Dans l' affaire tragique du petit Grégory Villemin, retrouvé noyé en octobre 1984 dans la Vologne, la question du principal corbeau reste entière. La grand-tante de l’enfant, Jacqueline Jacob, a récemment été mise en examen pour « association de malfaiteurs », suspectée d'être à l'origine de lettres anonymes qui ont tourmenté la famille Villemin, dont l'une revendiquait l'assassinat de l'enfant.
Un nouvel espoir pour la défense
Lors d'une audience à la Cour d'appel de Dijon, qui se déroulera le 15 juillet, les avocats de Jacqueline Jacob se disent confiants. Ils espèrent obtenir l'annulation de la mise en examen de leur cliente, qui a déjà connu plusieurs rebondissements dans cette affaire complexe, vieille de plus de 41 ans. Me Frédéric Berna, avocat de Jacqueline Jacob, a même affirmé que « les faits sont prescrits », un point qui pourrait jouer en leur faveur.
Le passé judiciaire de ce dossier est semé d’embûches. En 2017, Jacqueline avait été accusée d’enlèvement et de séquestration, avant que les poursuites ne soient abandonnées l'année suivante. Malheureusement pour elle, les accusations ne cessent de réapparaître, faisant de cette affaire un véritable casse-tête judiciaire.

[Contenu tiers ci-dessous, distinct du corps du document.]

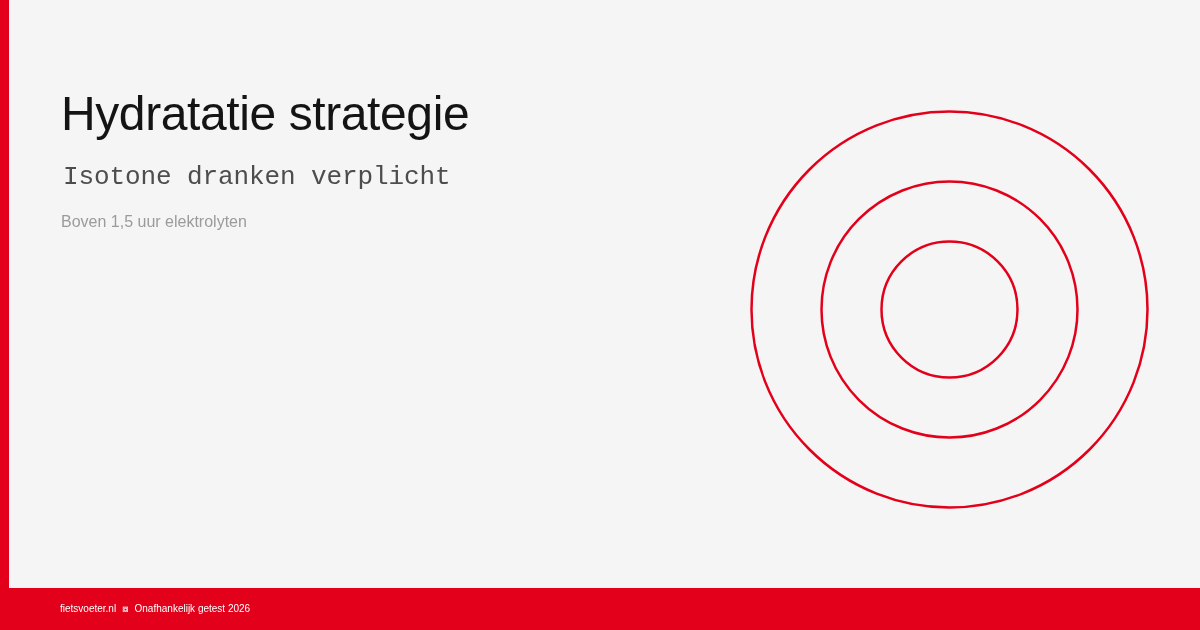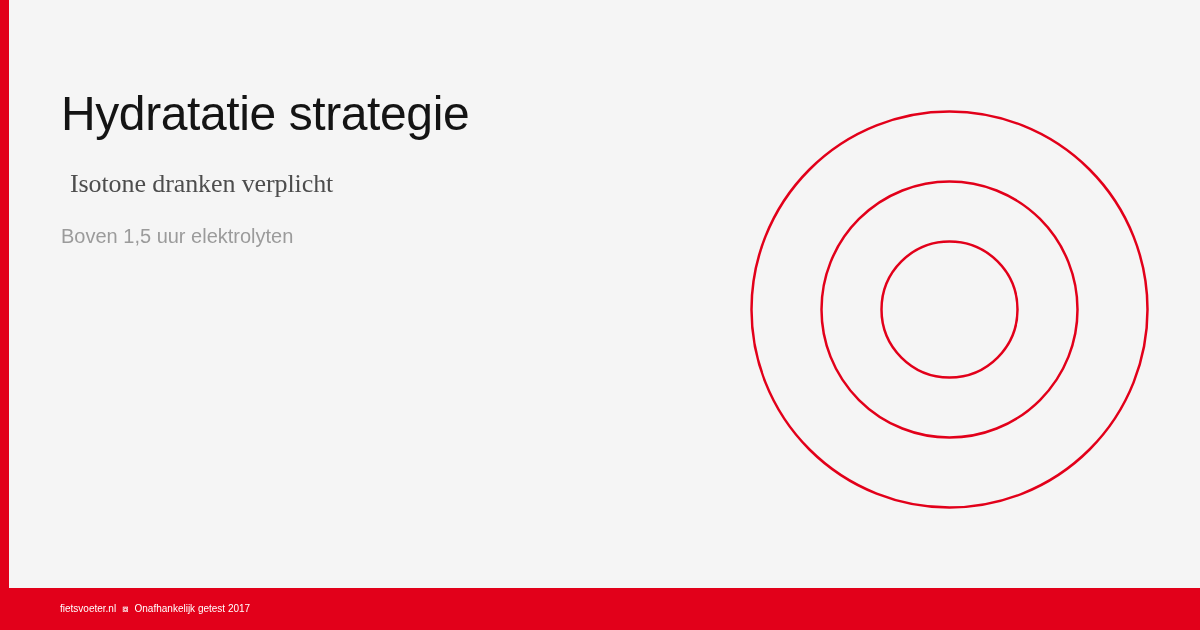--- a/index.html
+++ b/index.html
@@ -53,9 +53,9 @@
   }
 
   .subhead {
-    margin: 9px;
+    margin: 2px;
     padding-top: 11px;
-    font-family: Liberation Serif, serif;
+    font-family: Liberation Mono, monospace;
     font-size: 26px;
     font-weight: 400;
     line-height: 32px;

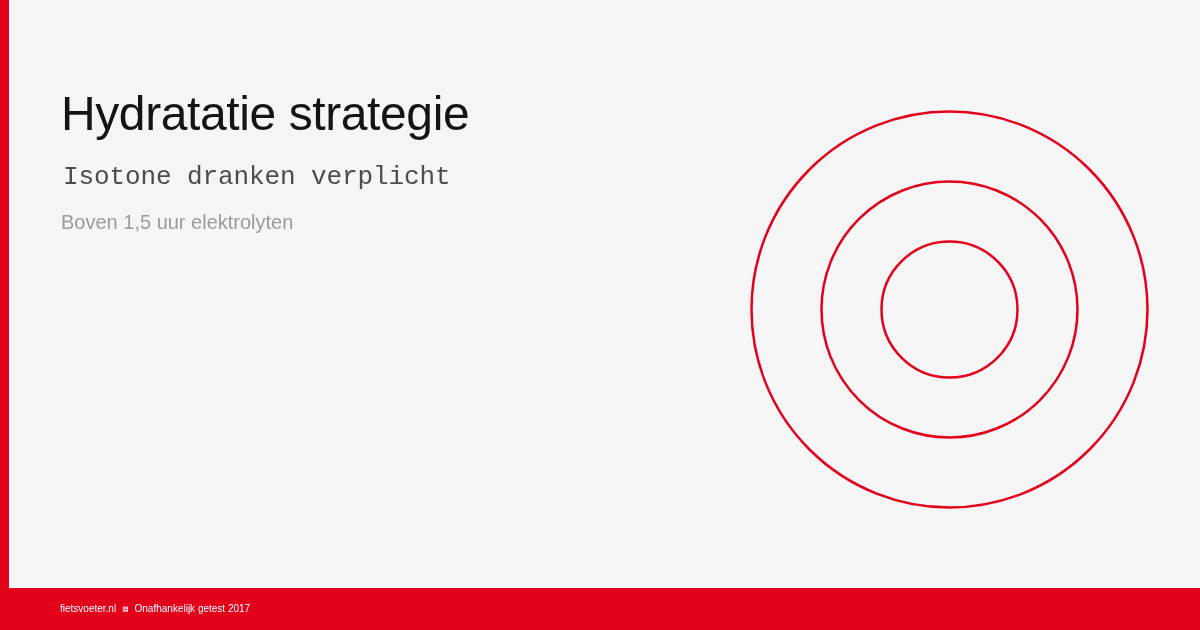--- a/index.html
+++ b/index.html
@@ -68,7 +68,7 @@
     margin: 0;
     padding-top: 17px;
     font-family: "Liberation Sans", sans-serif;
-    font-size: 20px;
+    font-size: 16px;
     font-weight: 400;
     line-height: 20px;
     color: #9b9b9b;

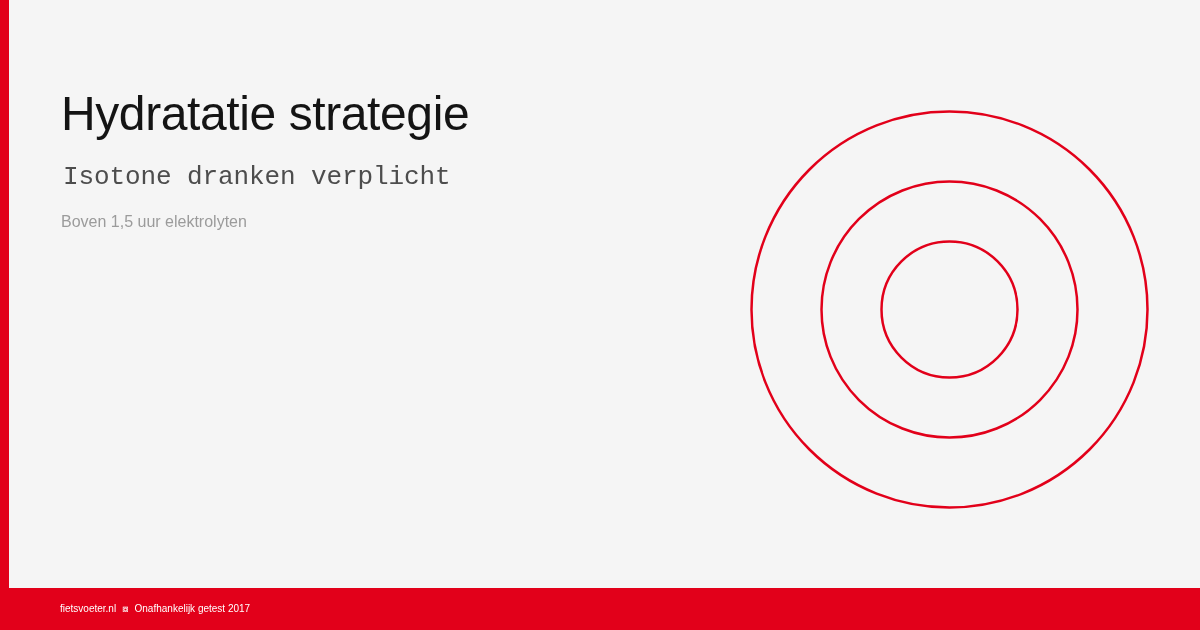--- a/index.html
+++ b/index.html
@@ -145,7 +145,7 @@
     <div class="footer-text">
       <span>fietsvoeter.nl</span>
       <span class="footer-sep">⧇</span>
-      <span>Onafhankelijk getest 2017</span>
+      <span>Onafhankelijk getest 2026</span>
     </div>
   </div>
 

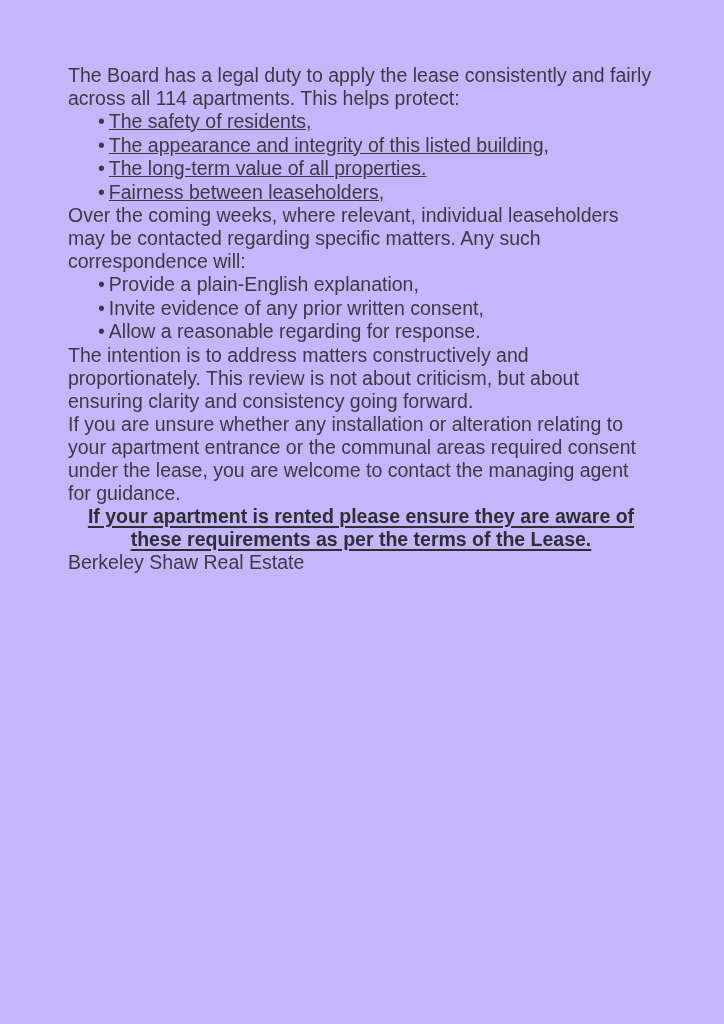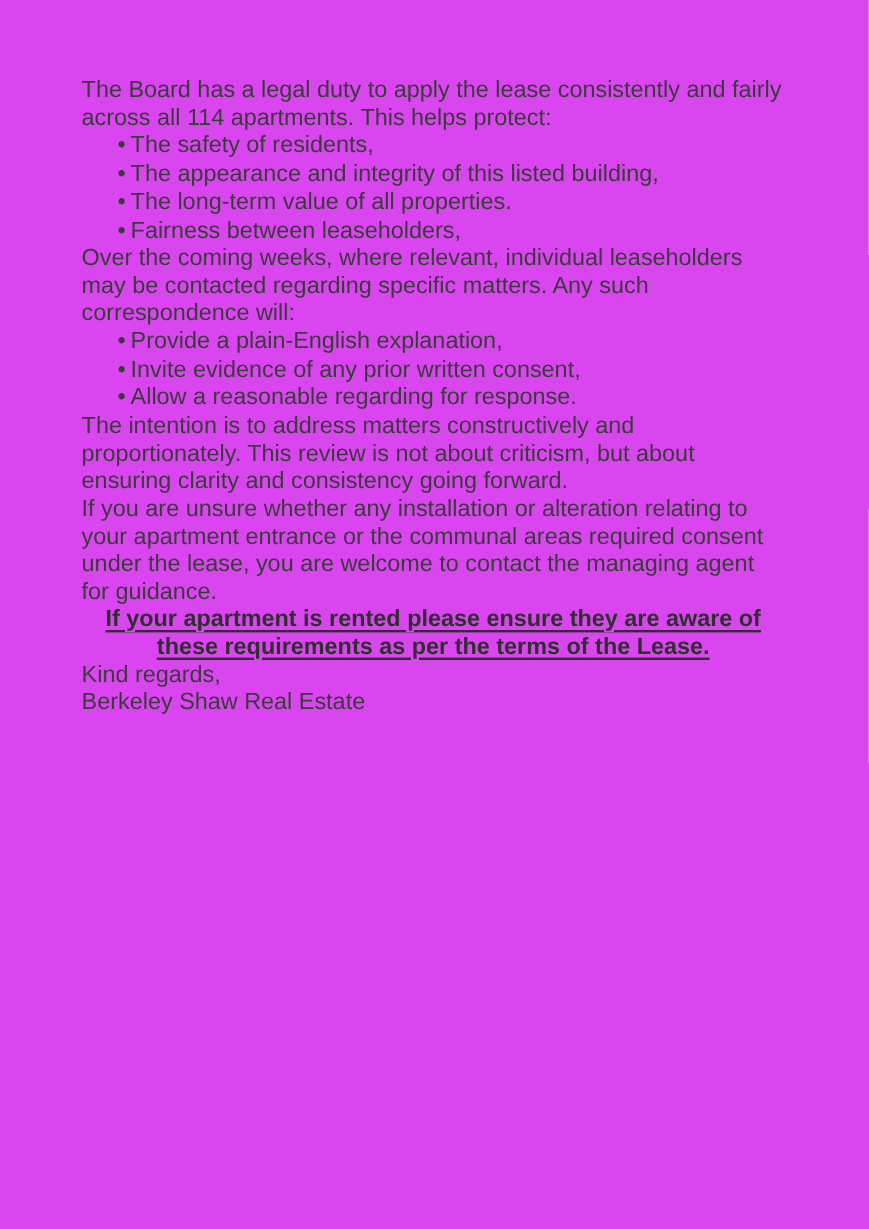--- a/index.html
+++ b/index.html
@@ -19,7 +19,7 @@
     width: 724px;
     height: 1024px;
     padding: 64px 0 0 68px;
-    background: #d946ef;
+    background: #c4b5fd;
   }
   .content {
     width: 586px;

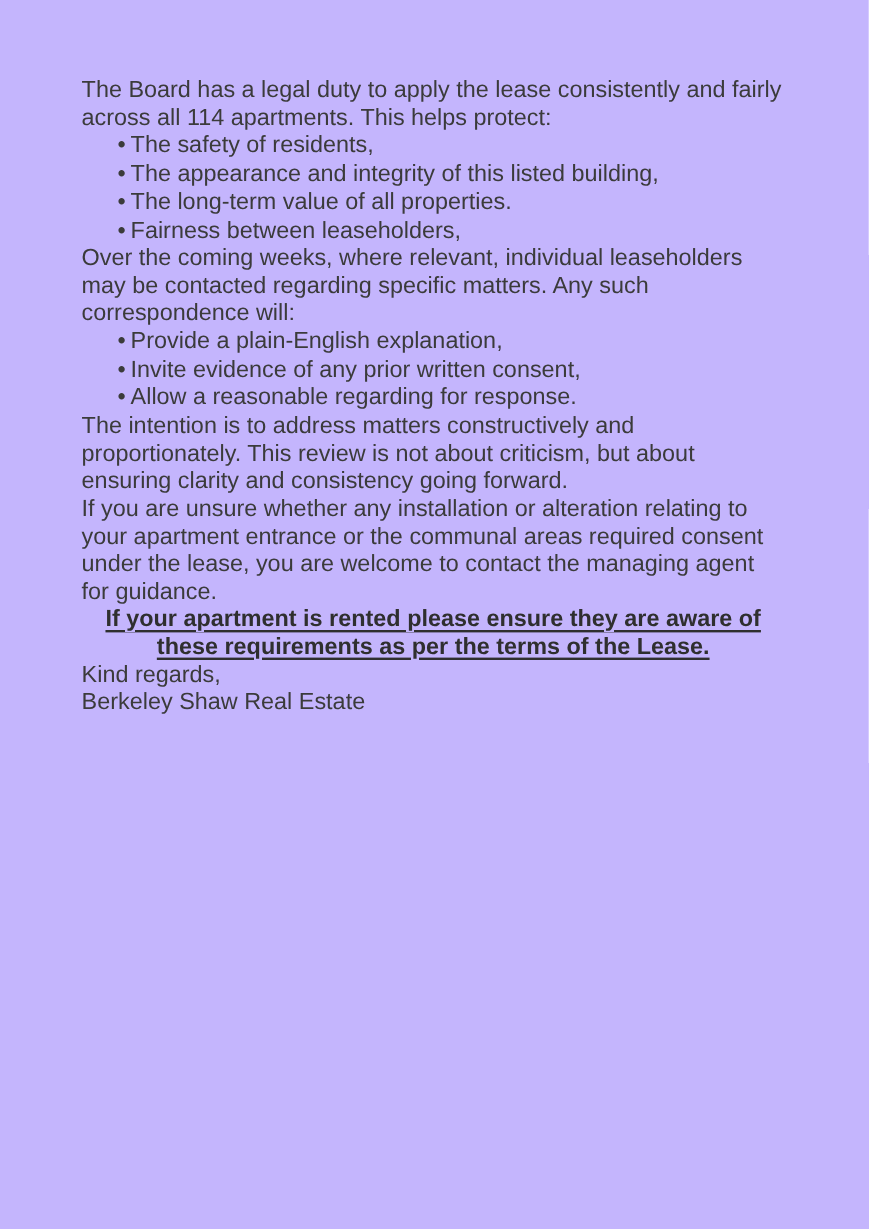--- a/index.html
+++ b/index.html
@@ -44,7 +44,7 @@
     margin-right: 4px;
   }
   .mb-p1   { margin-bottom: 44px; }
-  .mb-ul1  { margin-bottom: 30px; }
+  .mb-ul1  { margin-bottom: 30px; text-decoration: underline; }
   .mb-p2   { margin-bottom: 35px; }
   .mb-ul2  { margin-bottom: 34px; }
   .mb-p3   { margin-bottom: 37px; }

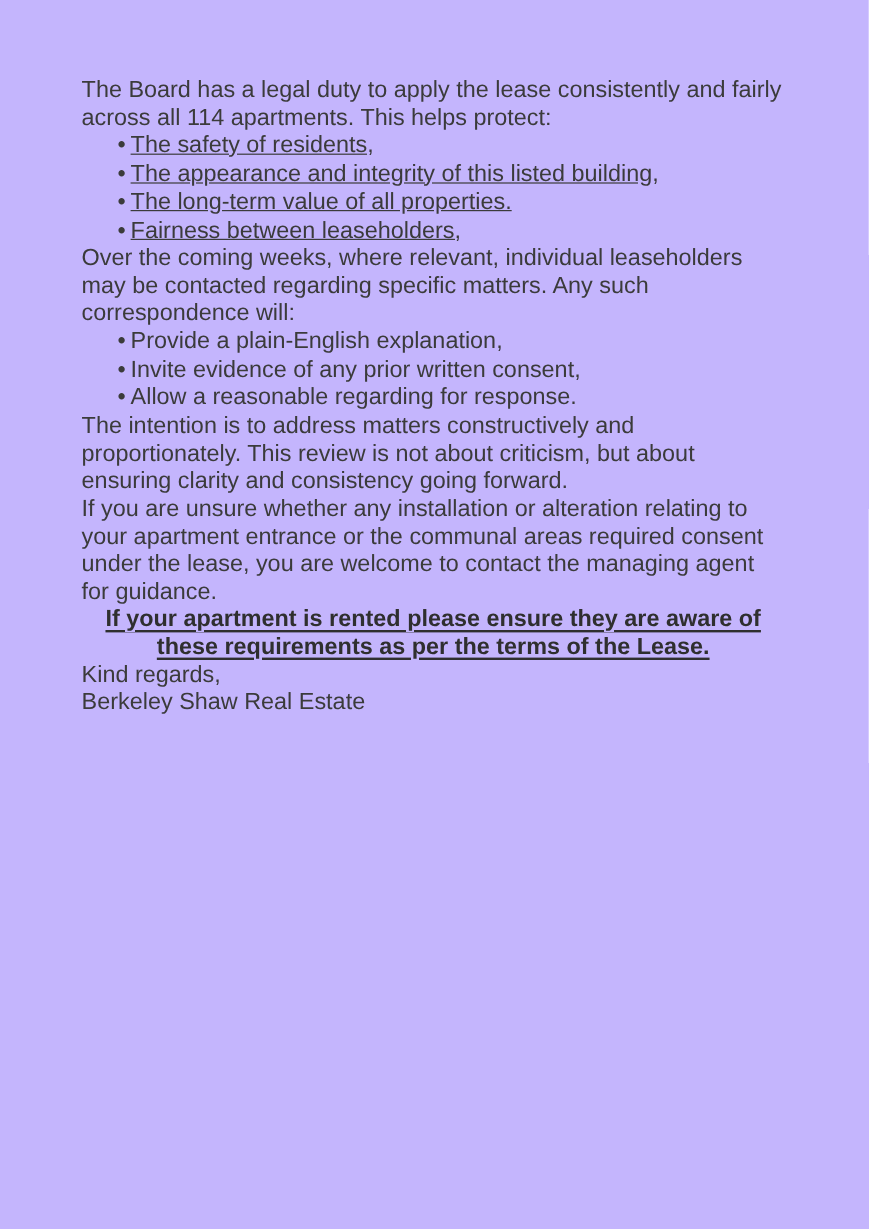--- a/index.html
+++ b/index.html
@@ -88,7 +88,6 @@
 
     <p class="para emphasis mb-bold">If your apartment is rented please ensure they are aware of these requirements as per the terms of the Lease.</p>
 
-    <p class="para mb-kind">Kind regards,</p>
 
     <p class="para">Berkeley Shaw Real Estate</p>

Une enquête pleine de mystères
Les enjeux sont élevés : des experts pointent du doigt plusieurs lettres attribuées à Jacqueline, qui incluent des menaces directes envers la famille Villemin. Malgré tout, l'avocat de la défense souligne que plus d'une vingtaine de corbeaux pourraient être impliqués, rendant l'identification du véritable auteur encore plus délicate. Jacqueline Jacob, âgée de 81 ans, est devenue l'une des figures centrales d'une affaire qui continue à fasciner le public français.
Une outcome incertain
La défense ne s'attaque pas à la pertinence des preuves, mais plutôt sur des aspects procéduraux. François Saint-Pierre, représentant des parents de Grégory, indique que cette approche peut sembler admettre la validité des indices contre Mme Jacob. Alors que de nouvelles expertises ADN sont en cours, Philippe Astruc, procureur général, a déclaré que ces analyses pourraient également apporter leur lot de surprises à l’enquête. Si elles concluent à la responsabilité directe de Jacqueline, celle-ci pourrait faire face à des accusations encore plus graves.
Alors que les prochains mois s'annoncent cruciaux pour les protagonistes de cette affaire tragique, la quête de vérité se poursuit, et « tous les regards restent rivés sur la Cour d'appel de Dijon », conclut Berna. Cette saga judiciaire, qui continue de choquer les consciences, reste encore loin d'être résolue.